Transfer Learning etc
I think this’d work best if I just updated my daily progress here than try giving comprehensive views of what I’m doing.
So you have data coming in that needs to be classified. Apparently the accuracy of most classifiers is abysmally low. We need to build a better classifier.
I took a month’s worth of data, and applied all possible classifiers on it, cross-validated it. Accuracy was roughly in the area of 85-90%. While that’s not excellent, it’s not bad, given the small amount of training data.
So what’s this low accuracy everyone’s talking of?
Turns out, the new data coming in turns out to be very different from the data you train on. You’ll train on June’s data, but July’s data’s going to be much different. The same words will end up reappearing in different class labels. Hence the low accuracy.
Also, you have not just one classifier, but many.

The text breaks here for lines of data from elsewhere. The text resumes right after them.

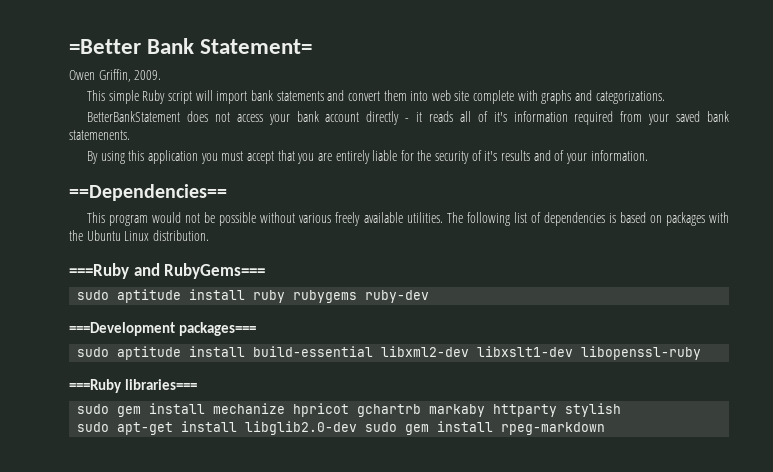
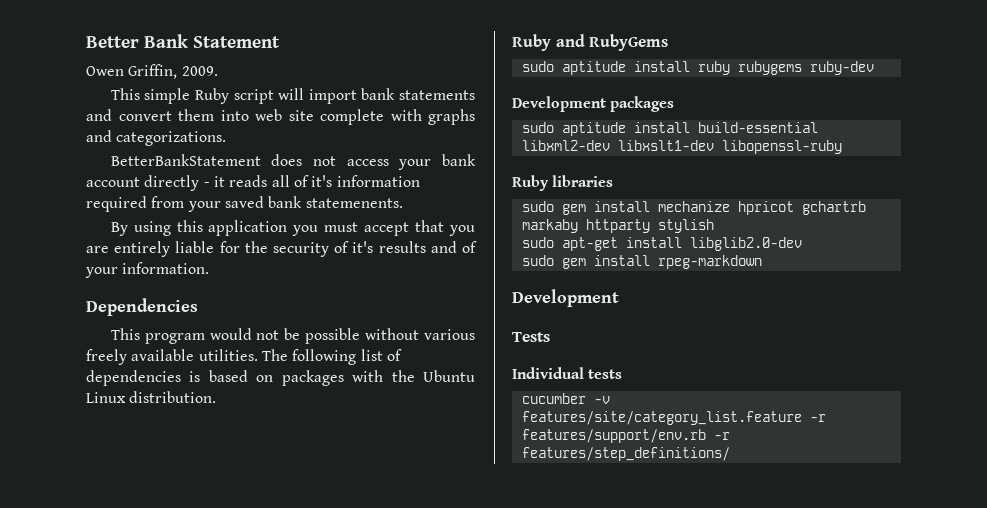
- =Better Bank Statement=
+ Better Bank Statement
- ==Dependencies==
+ Dependencies
- ===Ruby and RubyGems===
+ Ruby and RubyGems
- ===Development packages===
+ Development packages
- ===Ruby libraries===
+ Ruby libraries
- sudo apt-get install libglib2.0-dev sudo gem install rpeg-markdown
+ sudo apt-get install libglib2.0-dev
+ sudo gem install rpeg-markdown
+ Development
+ Tests
+ Individual tests
+ cucumber -v features/site/category_list.feature -r features/support/env.rb -r features/step_definitions/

It turns out that when you train many classifiers on subsets of the data, they perform better than training one classifier on the entire data.
Learning will have to keep evolving. I first thought of Active Learning in this context, where you’ll expect the user to label the stuff you are not sure about. But then, what if you confidently label stuff that is patently wrong?
The many classifiers bit of the problem helps us visualize the training data in a different way – Each category – class label – has many sub-categories. Now each classifier is trained on a month’s worth of data. It turns out that each month can be likened to a sub-category. You train on one sub-category, and test on another sub-category, and expect it to return the same class label. That’s like training a classifier on data that contains hockey-related terms for the Sports label, and then expecting it to recognize data that contains cricket-related terms as Sports too.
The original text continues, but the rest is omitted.